The explosion blows the rear door inward. Smoke and debris billowing. The eastern team moves through—twelve men in tactical formation, weapons up, scanning for threats.

"Now!"

Tommy slams the blast doors shut behind them. Trapped.

And Odin is waiting.

The dog launches from behind cover, ninety pounds of trained aggression. He takes down the point man before they even register the threat. The man screams as Odin's jaws lock on his weapon arm. His rifle clatters away.

The corridor erupts in chaos. They're trying to engage Odin without hitting their own man. Trying to reorganize. Trying to understand what just happened.
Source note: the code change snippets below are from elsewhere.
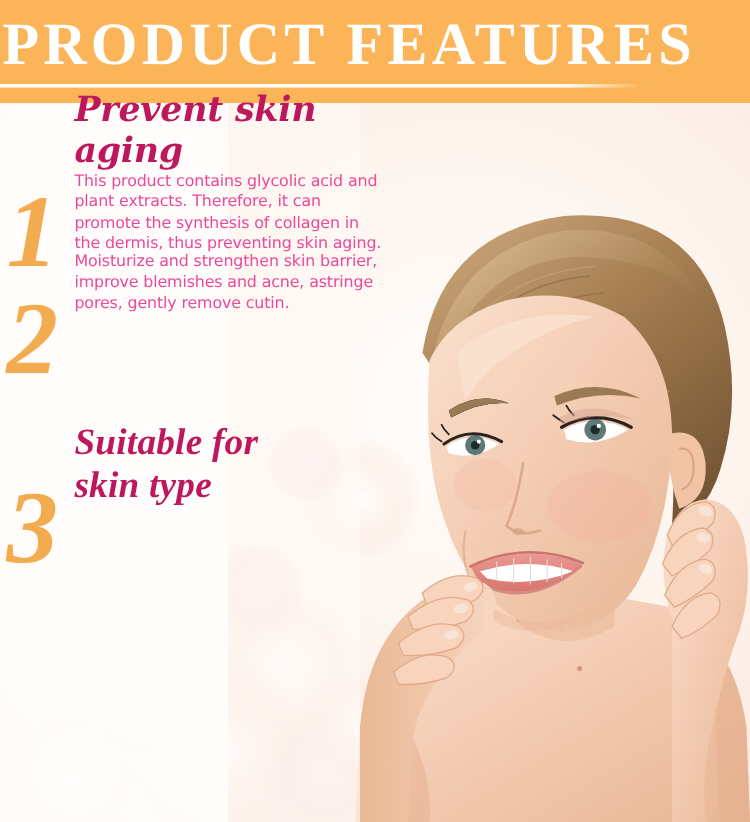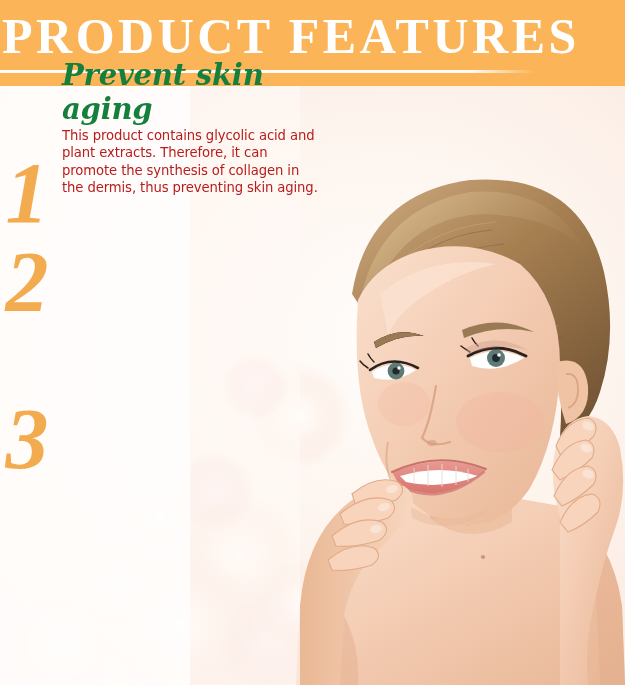--- a/index.html
+++ b/index.html
@@ -88,22 +88,22 @@
     width: 62px;
     text-align: center;
     user-select: none;
   }
   .feature-body {
     position: absolute;
     left: 62px;
     width: 262px;
   }
   .feature-head {
-    color: #15803d;
-    margin: 0 0 1px 0;
+    color: #be185d;
+    margin: 16px 0 1px 0;
     white-space: pre-line;
   }
   .head-humanist {
     font-family: "DejaVu Serif", serif;
     font-style: italic;
     font-weight: 700;
     font-size: 29px;
     line-height: 34px;
     letter-spacing: -0.2px;
   }
@@ -112,21 +112,21 @@
     font-style: italic;
     font-weight: 700;
     font-size: 31px;
     line-height: 36px;
     letter-spacing: 0.2px;
   }
   .feature-text {
     font-family: "DejaVu Sans", sans-serif;
     font-size: 13.2px;
     line-height: 17.4px;
-    color: #b91c1c;
+    color: #ec4899;
     margin: 0;
     white-space: pre-line;
     letter-spacing: -0.1px;
   }
 
   
   #feature-1 { top: 58px; }
   #feature-1 .feature-num { top: 92px; }
   #feature-2 { top: 210px; }
   #feature-2 .feature-num { top: 29px; }
@@ -329,22 +329,25 @@
     <div class="feature-num">1</div>
     <div class="feature-body">
       <div class="feature-head head-humanist">Prevent skin aging</div>
       <p class="feature-text">This product contains glycolic acid and plant extracts. Therefore, it can promote the synthesis of collagen in the dermis, thus preventing skin aging.</p>
     </div>
   </div>
 
   <div class="feature" id="feature-2">
     <div class="feature-num">2</div>
     <div class="feature-body">
+      <p class="feature-text">Moisturize and strengthen skin barrier, improve blemishes and acne, astringe pores, gently remove cutin.</p>
     </div>
   </div>
 
   <div class="feature" id="feature-3">
     <div class="feature-num">3</div>
     <div class="feature-body">
+      <div class="feature-head head-slab">Suitable for
+skin type</div>
     </div>
   </div>
 
 </div>
 
 </body></html>

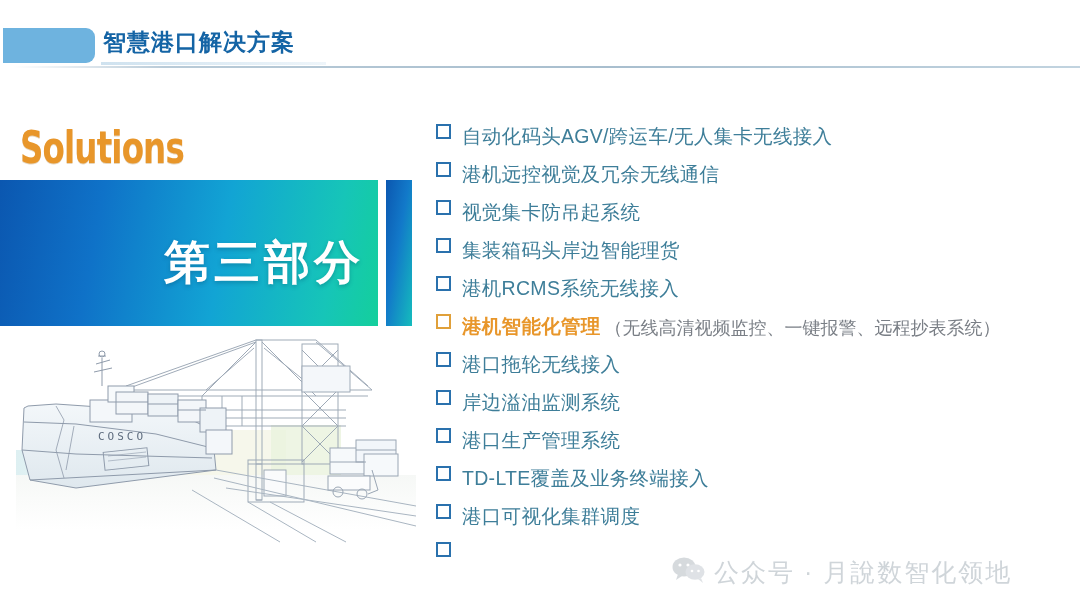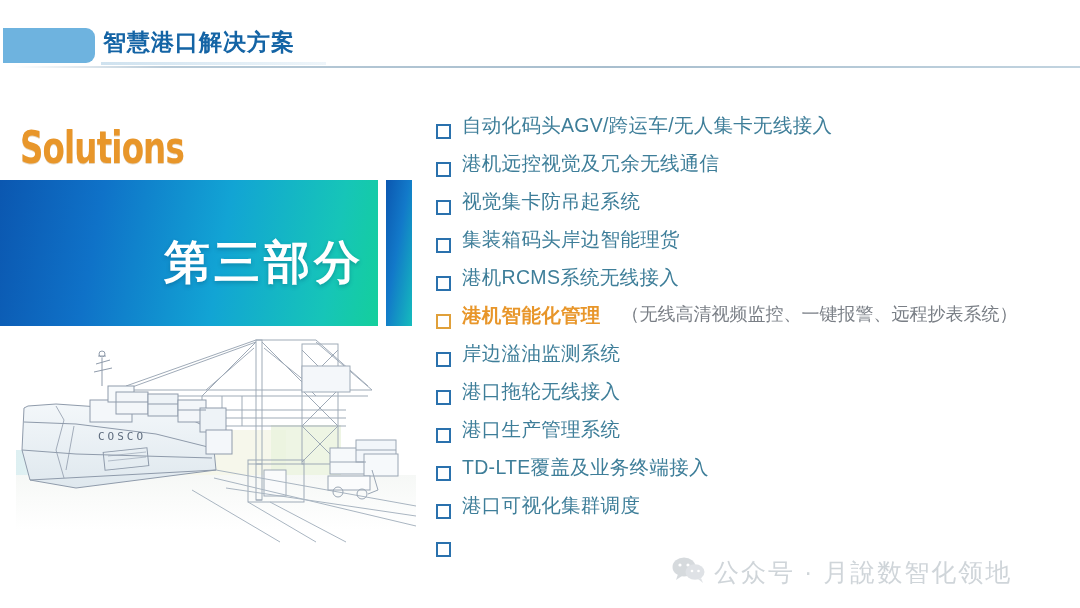--- a/index.html
+++ b/index.html
@@ -107,21 +107,21 @@
   .list {
     position: absolute;
     left: 432px; top: 112px;
     width: 640px;
   }
   .list-item {
     position: relative;
     height: 38px;
     padding-left: 30px;
     display: flex;
-    align-items: flex-start;
+    align-items: flex-end;
     white-space: nowrap;
   }
   .bullet {
     position: absolute;
     left: 4px; top: 12px;
     width: 11px; height: 11px;
     border: 2.5px solid #2a71ad;
     background: #ffffff;
     box-sizing: content-box;
   }
@@ -132,21 +132,21 @@
     letter-spacing: .3px;
   }
   .list-item.accent .item-text {
     color: #e8962a;
     font-weight: bold;
   }
   .item-note {
     font-size: 18px;
     color: #7a7f86;
     font-family: Liberation Mono, monospace;
-    margin-left: 21px;
+    margin-left: 4px;
   }
 
   
   .watermark {
     position: absolute;
     left: 672px; top: 556px;
     display: flex;
     align-items: flex-start;
     opacity: .55;
   }
@@ -292,25 +292,25 @@
     <span class="bullet"></span>
     <span class="item-text">港机RCMS系统无线接入</span>
   </div>
   <div class="list-item accent">
     <span class="bullet"></span>
     <span class="item-text">港机智能化管理</span>
     <span class="item-note">（无线高清视频监控、一键报警、远程抄表系统）</span>
   </div>
   <div class="list-item">
     <span class="bullet"></span>
+    <span class="item-text">港口拖轮无线接入</span>
+  </div>
+  <div class="list-item">
+    <span class="bullet"></span>
     <span class="item-text">岸边溢油监测系统</span>
-  </div>
-  <div class="list-item">
-    <span class="bullet"></span>
-    <span class="item-text">港口拖轮无线接入</span>
   </div>
   <div class="list-item">
     <span class="bullet"></span>
     <span class="item-text">港口生产管理系统</span>
   </div>
   <div class="list-item">
     <span class="bullet"></span>
     <span class="item-text">TD-LTE覆盖及业务终端接入</span>
   </div>
   <div class="list-item">

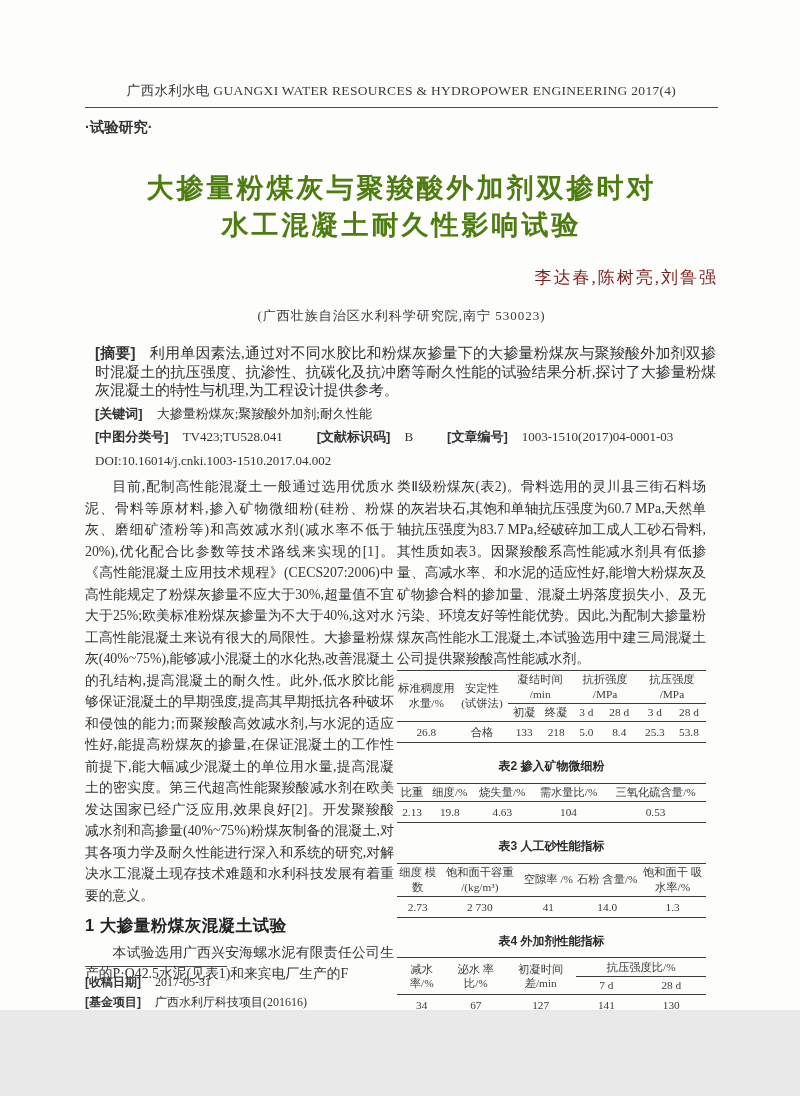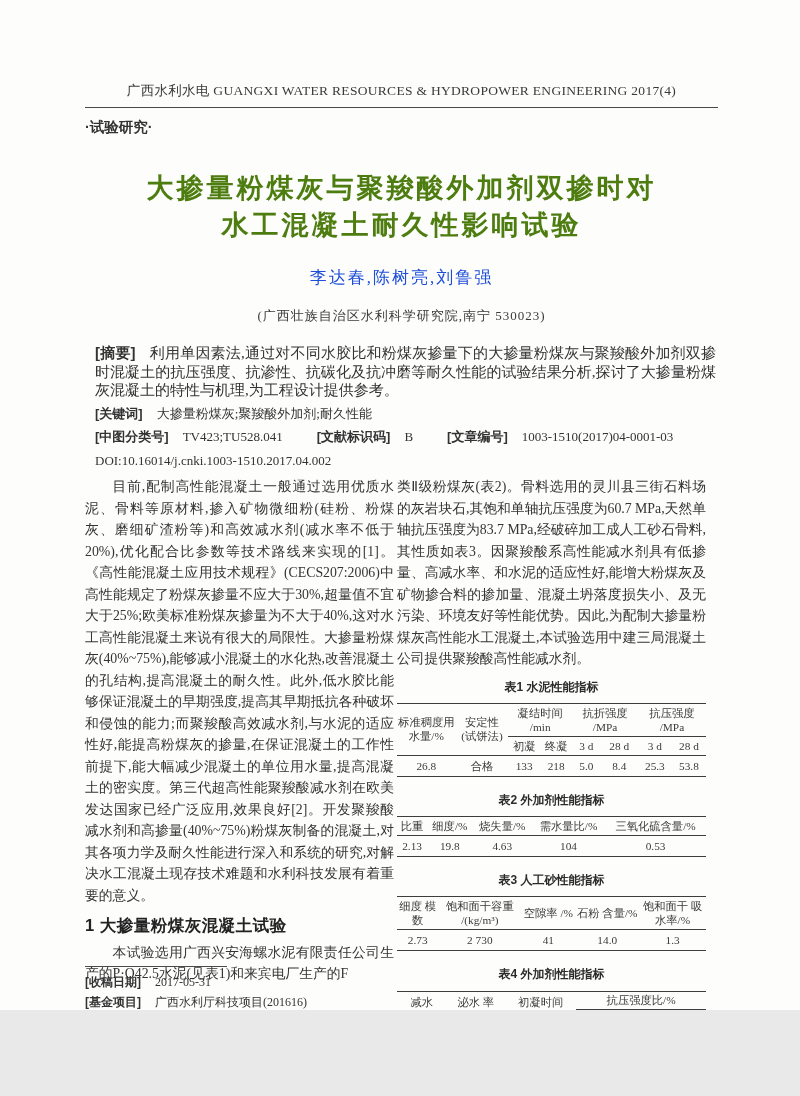--- a/index.html
+++ b/index.html
@@ -11,21 +11,21 @@
     font-family:"Liberation Serif", serif;
     color:#2e2e2e;
     overflow:hidden;
   }
   .content{position:absolute;left:85px;top:82px;width:633px;}
   .jheader{font-size:13.5px;text-align:center;letter-spacing:.3px;color:#3a3a3a;}
   .jrule{border:none;border-top:1.3px solid #4a4a4a;margin:7px 0 0 0;}
   .sans{font-family:"Liberation Sans", sans-serif;font-weight:700;}
   .col-label{margin-top:10px;font-size:14.5px;color:#333;}
   .title{margin-top:33px;text-align:center;font-weight:700;font-size:27px;line-height:37px;letter-spacing:3px;color:#4d7c0f;}
-  .authors{margin-top:22px;text-align:center;font-size:17px;letter-spacing:2px;color:#1d4ed8;}
+  .authors{margin-top:22px;text-align:right;font-size:17px;letter-spacing:2px;color:#7f1d1d;}
   .affil{margin-top:18px;text-align:center;font-size:13px;color:#3a3a3a;letter-spacing:1px;}
   .meta{margin-top:19px;padding:0 2px 0 10px;font-size:15px;line-height:18.5px;color:#333;text-align:justify;}
   .meta-line{margin-top:4px;font-size:13px;line-height:19.5px;padding-left:10px;color:#333;}
   .lbl{font-family:"Liberation Sans", sans-serif;font-weight:700;}
   .sp{display:inline-block;width:14px;}
   .spw{display:inline-block;width:34px;}
   .columns{display:flex;gap:3px;margin-top:6px;}
   .col{width:309px;font-size:13.8px;line-height:21.5px;text-align:justify;color:#333;}
   .col p{margin:0;}
   .indent{text-indent:2em;}
@@ -80,21 +80,20 @@
     <div class="columns">
       <div class="col">
         <p class="indent">目前,配制高性能混凝土一般通过选用优质水泥、骨料等原材料,掺入矿物微细粉(硅粉、粉煤灰、磨细矿渣粉等)和高效减水剂(减水率不低于20%),优化配合比参数等技术路线来实现的[1]。《高性能混凝土应用技术规程》(CECS207:2006)中高性能规定了粉煤灰掺量不应大于30%,超量值不宜大于25%;欧美标准粉煤灰掺量为不大于40%,这对水工高性能混凝土来说有很大的局限性。大掺量粉煤灰(40%~75%),能够减小混凝土的水化热,改善混凝土的孔结构,提高混凝土的耐久性。此外,低水胶比能够保证混凝土的早期强度,提高其早期抵抗各种破坏和侵蚀的能力;而聚羧酸高效减水剂,与水泥的适应性好,能提高粉煤灰的掺量,在保证混凝土的工作性前提下,能大幅减少混凝土的单位用水量,提高混凝土的密实度。第三代超高性能聚羧酸减水剂在欧美发达国家已经广泛应用,效果良好[2]。开发聚羧酸减水剂和高掺量(40%~75%)粉煤灰制备的混凝土,对其各项力学及耐久性能进行深入和系统的研究,对解决水工混凝土现存技术难题和水利科技发展有着重要的意义。</p>
         <div class="h1 sans">1  大掺量粉煤灰混凝土试验</div>
         <p class="indent">本试验选用广西兴安海螺水泥有限责任公司生产的P·O42.5水泥(见表1)和来宾电厂生产的F</p>
       </div>
 
       <div class="col">
         <p>类Ⅱ级粉煤灰(表2)。骨料选用的灵川县三街石料场的灰岩块石,其饱和单轴抗压强度为60.7 MPa,天然单轴抗压强度为83.7 MPa,经破碎加工成人工砂石骨料,其性质如表3。因聚羧酸系高性能减水剂具有低掺量、高减水率、和水泥的适应性好,能增大粉煤灰及矿物掺合料的掺加量、混凝土坍落度损失小、及无污染、环境友好等性能优势。因此,为配制大掺量粉煤灰高性能水工混凝土,本试验选用中建三局混凝土公司提供聚羧酸高性能减水剂。</p>
 
-        <div class="tcap sans first">表1  水泥性能指标</div>
         <table class="ptable">
           <thead>
             <tr>
               <th rowspan="2" style="width:19%">标准稠度用水量/%</th>
               <th rowspan="2" style="width:17%">安定性 (试饼法)</th>
               <th colspan="2">凝结时间 /min</th>
               <th colspan="2">抗折强度 /MPa</th>
               <th colspan="2">抗压强度 /MPa</th>
             </tr>
             <tr>
@@ -113,21 +112,21 @@
               <td>133</td>
               <td>218</td>
               <td>5.0</td>
               <td>8.4</td>
               <td>25.3</td>
               <td>53.8</td>
             </tr>
           </tbody>
         </table>
 
-        <div class="tcap sans">表2  外加剂性能指标</div>
+        <div class="tcap sans">表2  掺入矿物微细粉</div>
         <table class="ptable">
           <thead>
             <tr>
               <th>比重</th>
               <th>细度/%</th>
               <th>烧失量/%</th>
               <th>需水量比/%</th>
               <th>三氧化硫含量/%</th>
             </tr>
           </thead>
"Khalid, you're up! Rear corridor—now!"

Khalid appears on screen, moving fast. He engages the trapped eastern team from the opposite direction. They're caught in a crossfire—Khalid from one side, Odin creating chaos in their ranks, nowhere to retreat because the blast door is sealed behind them.

Brutal. Efficient. Over in thirty seconds.

Twelve hostiles neutralized.

The feed shows twelve bodies. Twelve men who woke up this morning not knowing today was their last day. Twelve families who'll get notifications. Twelve lives ended because I made a call.

My throat constricts—the same feeling I had when word reached my dad was gone. The knowledge that some decisions can't be unmade.

"Jesus Christ," Mercer breathes over comms. "Remind me never to piss you off, Doc."

But there's no time to process. No time to feel. The southern team is still pushing hard against Mercer's position. The northern team is regrouping despite casualties.

"Movement on thermals," Tommy warns. "They're pulling back. Repositioning."

"For what?" The displays show a tactical shift I don't understand. Why pull back now when they have the numbers?

Then it hits me. Odin sees it too. His alert behavior changes from combat aggression to detection mode. He's alerting on chemicals.

My stomach drops.

"Tommy, where's our water intake?"

"Southwest corner, why..." His face goes pale. "Oh shit."